Hi all,

Hopefully there is a simple answer to this. I tried to include as much information as possible in this email, just in case it’s useful.

I built three different versions of LAMMPS, the first with the default packages, the second with the default + GPU packages, and the third with the default + User CUDA packages.

When I run the melt.2.5 GPU example simulation using the first build (running on CPU only), the output value for the *total # of neighbours* is 10,039,927. When I run the simulation again using the second build (using the GPU package with the “package gpu force 0 1 1” command), the output value for the *total # of neighbours* is 19,190,086.

If I use the CUDA package (the third build), the *# of neighbour* results is the same as with the GPU package (which is 19,190,086).

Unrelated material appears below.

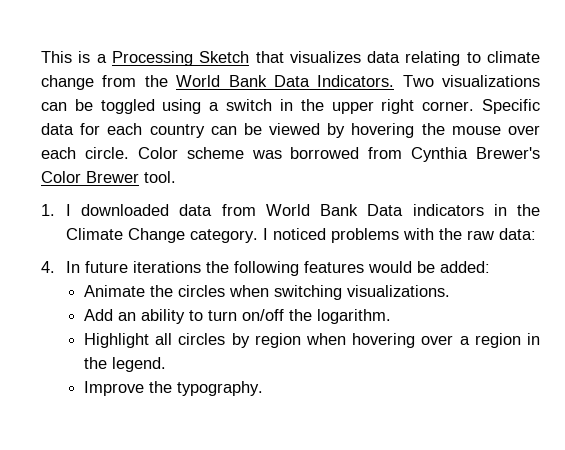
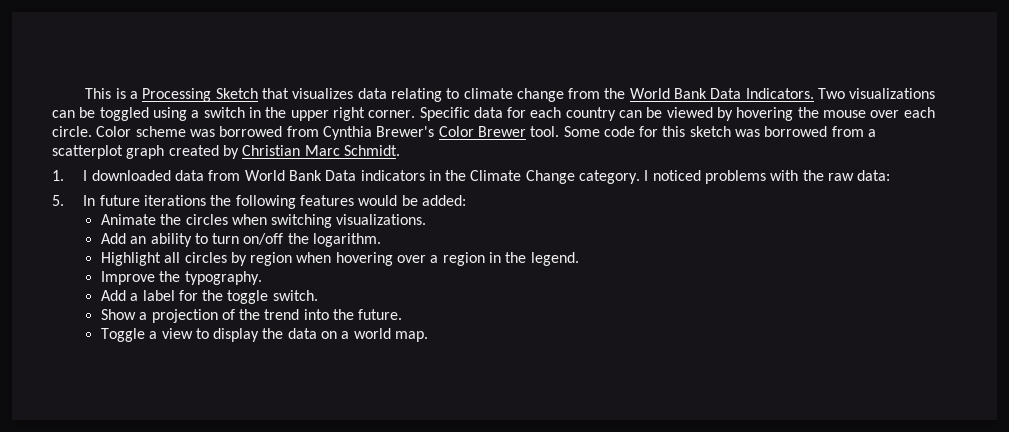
(176, 177) none -> [563,126,877,137] [52,145,400,159] Some code for this sketch was borrowed from a scatterplot graph created by Christian Marc Schmidt.
[41,261,55,273] 4. -> [52,195,64,206] 5.
(263, 388) none -> [100,290,318,304] [100,309,403,323] [100,328,429,342] // Add a label for the toggle switch. // Show a projection of the trend into the future. // Toggle a view to display the data on a world map.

The *total # of neighbours* using the GPU or CUDA package is always around 2x the value returned when using only the CPU (when the number of neighbours is low, it’s usually exactly 2x). All of the other results in the output are the same (the data table, etc) for both builds. The only difference is the *# of neighbours* values. This does not just happen for the melt simulation, but for all of the simulations I’ve tried so far.

Another thing to note is that if I run the CUDA build with CUDA turned off (“-c off” option), or the GPU build without the “-sf gpu” option, it returns the same number of neighbours (10,039,927) as the CPU build (which is expected, but I figured I’d write it anyways).

There is a simple answer. CPU pair styles typically

use a half neighbor list where the I,J pair appears once.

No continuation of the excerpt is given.